Introduction

2015 marked a personal milestone for me, my 60th trip around the sun.  To celebrate, I decided to fulfill a desire I've had for over 15 years.  To backpack and packraft from the village of Yakutat south along Alaska's "Lost Coast".   

My motivations for doing this trip were several.  I've been enchanted with this part of the Alaskan coastline since first seeing the magnificent Fairweather Mountains from the deck of an Alaskan ferry in the summer of 1999.  No other coastline on earth rises so abruptly from sea level to perpetually snow-covered peaks towering over 15,000 feet high.  Bears, wolves, moose and whales abound here.  Since childhood, I've been drawn to wild places, finding a solace and joy there I find nowhere else, an almost primal sense of connection with the natural world that for me becomes diluted in more civilized settings. 

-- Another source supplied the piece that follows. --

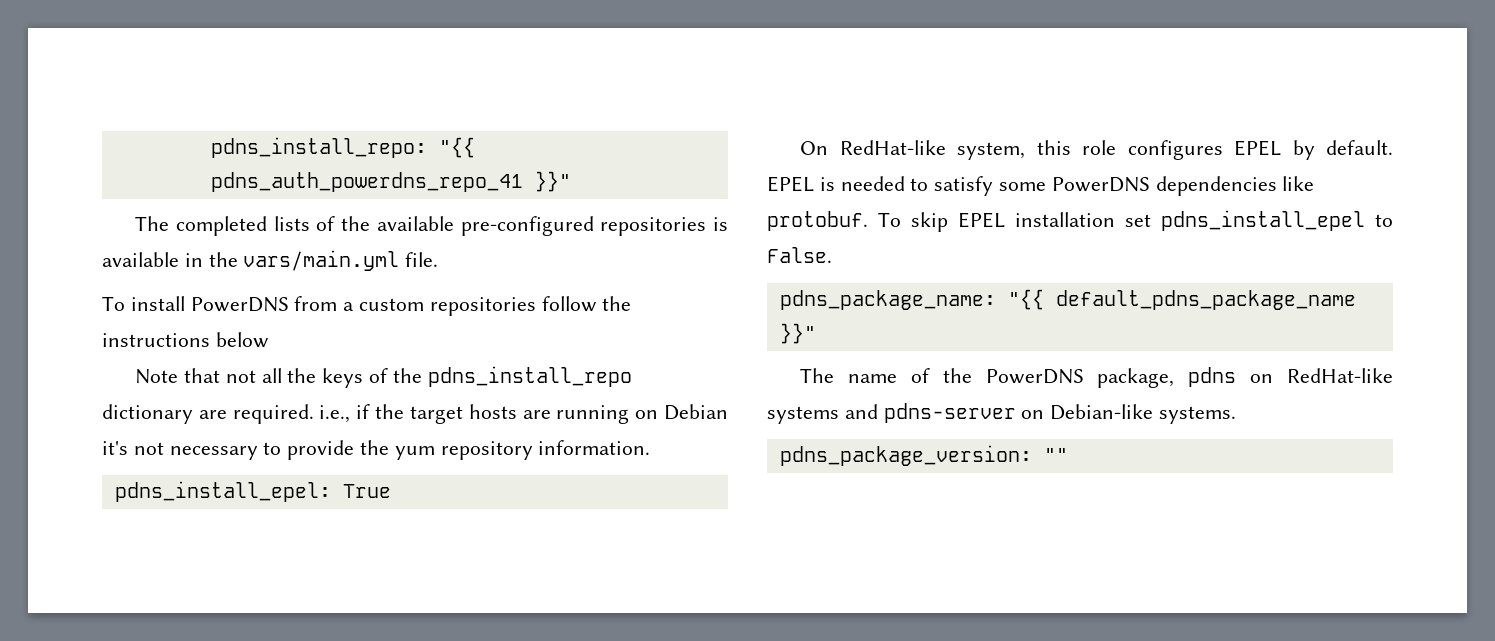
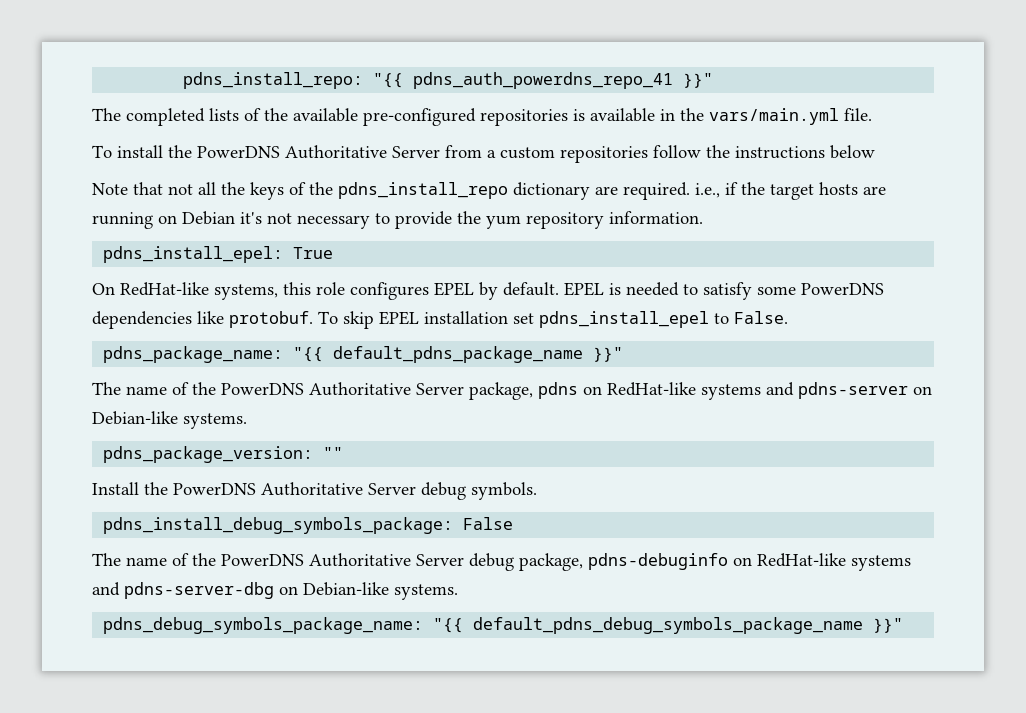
[190,297,289,312] PowerDNS -> [168,145,440,159] the PowerDNS Authoritative Server
[957,142,1026,160] system, -> [214,284,278,300] systems,
(1084, 376) none -> [309,382,464,396] Authoritative Server
(1068, 455) none -> [92,482,537,500] [103,517,514,534] [92,553,911,571] [92,582,458,600] [103,617,904,634] // Install the PowerDNS Authoritative Server debug symbols. // pdns_install_debug_symbols_package: False // The name of the PowerDNS Authoritative Server debug package, pdns-debuginfo on RedHat-like systems and pdns-server-dbg on Debian-like systems. // pdns_debug_symbols_package_name: "{{ default_pdns_debug_symbols_package_name }}"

A particular part of this coast held a special allure.  Lituya Bay,
subject of the book "Wildest Alaska", has been a magnet for my imagination since I first became aware of its storied and tragic history many decades ago.  To see the Fairweather Mountains in clear weather and to visit Lituya Bay were primary desires for this trip.   

I also hoped to find something else.  Early in life I found that to put myself in wild settings, and further, to add an element of calculated risk, is to hit the reset button on a sense of appreciation for my state in life.  Like most of us are, to one degree or another, I seem to be rather autistic in this respect.  Without occasional sharp breaks from the routine of daily busyness, I too easily begin to lose appreciation for how fortunate I am in life, how much I have to be grateful for. 

On each of the above counts the trip was an unqualified success. 

It did not however, go quite as I'd planned.  The trip as I originally envisioned it would end in Gustavus, Alaska.  The trip as it actually turned out, would ironically be modified by the unusually splendid weather the outer coast was experiencing this summer.  

Two aspects of the coast surprised me.  One is just how dynamic conditions along this coast are.  The most obvious dynamic is tectonic.  Beneath the Fairweather Mountains rising so dramatically from the sea is one of the world's most active fault zones.  Earthquakes are common here, occasionally resulting in massive rock slides, the most notable of which caused the world's highest known wave at over 1700' high in 1958 at Lituya Bay.  As it regards travel along this coast, an even greater dynamic is how the many rivers and streams flowing from mountains to the sea respond to varying weather patterns.  Cool, wet weather tends to increase the flow of rain-fed rivers and streams and to decrease the flow of those fed by glaciers.  Warm, dry weather has the opposite effect, resulting in the high glacial flows I would experience. 

Also dynamic is how the weather affects wildlife, especially bears.  No one I spoke with could recall a warmer summer or one with fewer bears along the coast than this one.  The prevailing opinion was that the relatively hot coastal weather had driven most of the bears to higher, cooler terrain in the mountains.  During the 10 days I spent backpacking and packrafting from Yakutat south to Lituya Bay and then back north to the Alsek River, I saw many bear tracks, but just one bear. 

The other unexpected aspect of the coast was the mix of wilderness and human activity I encountered along the first 60 miles from Yakutat south to the outflow of the Grand Plateau Glacier.  Wolf, bear and moose tracks were common along the sandy beaches there.  Just as common were the ATV tracks of local fishermen traveling the coast. 
Overhead, half a dozen bush planes would fly each day between Yakutat and the Alsek River.  South of the Grand Plateau outflow, all that changed.  Only animal tracks remained.  Aircraft dwindled to few or none.  I saw no one.   

On the first day I saw one ship, heading southbound and far offshore.  No other offshore watercraft came into view during the rest of the trip.   

As on so many trips in Alaska over the decades, I was again reminded of the generous hospitality of the Alaskan people.  It was a pleasure to meet them all and I remain deeply grateful for their generous hospitality.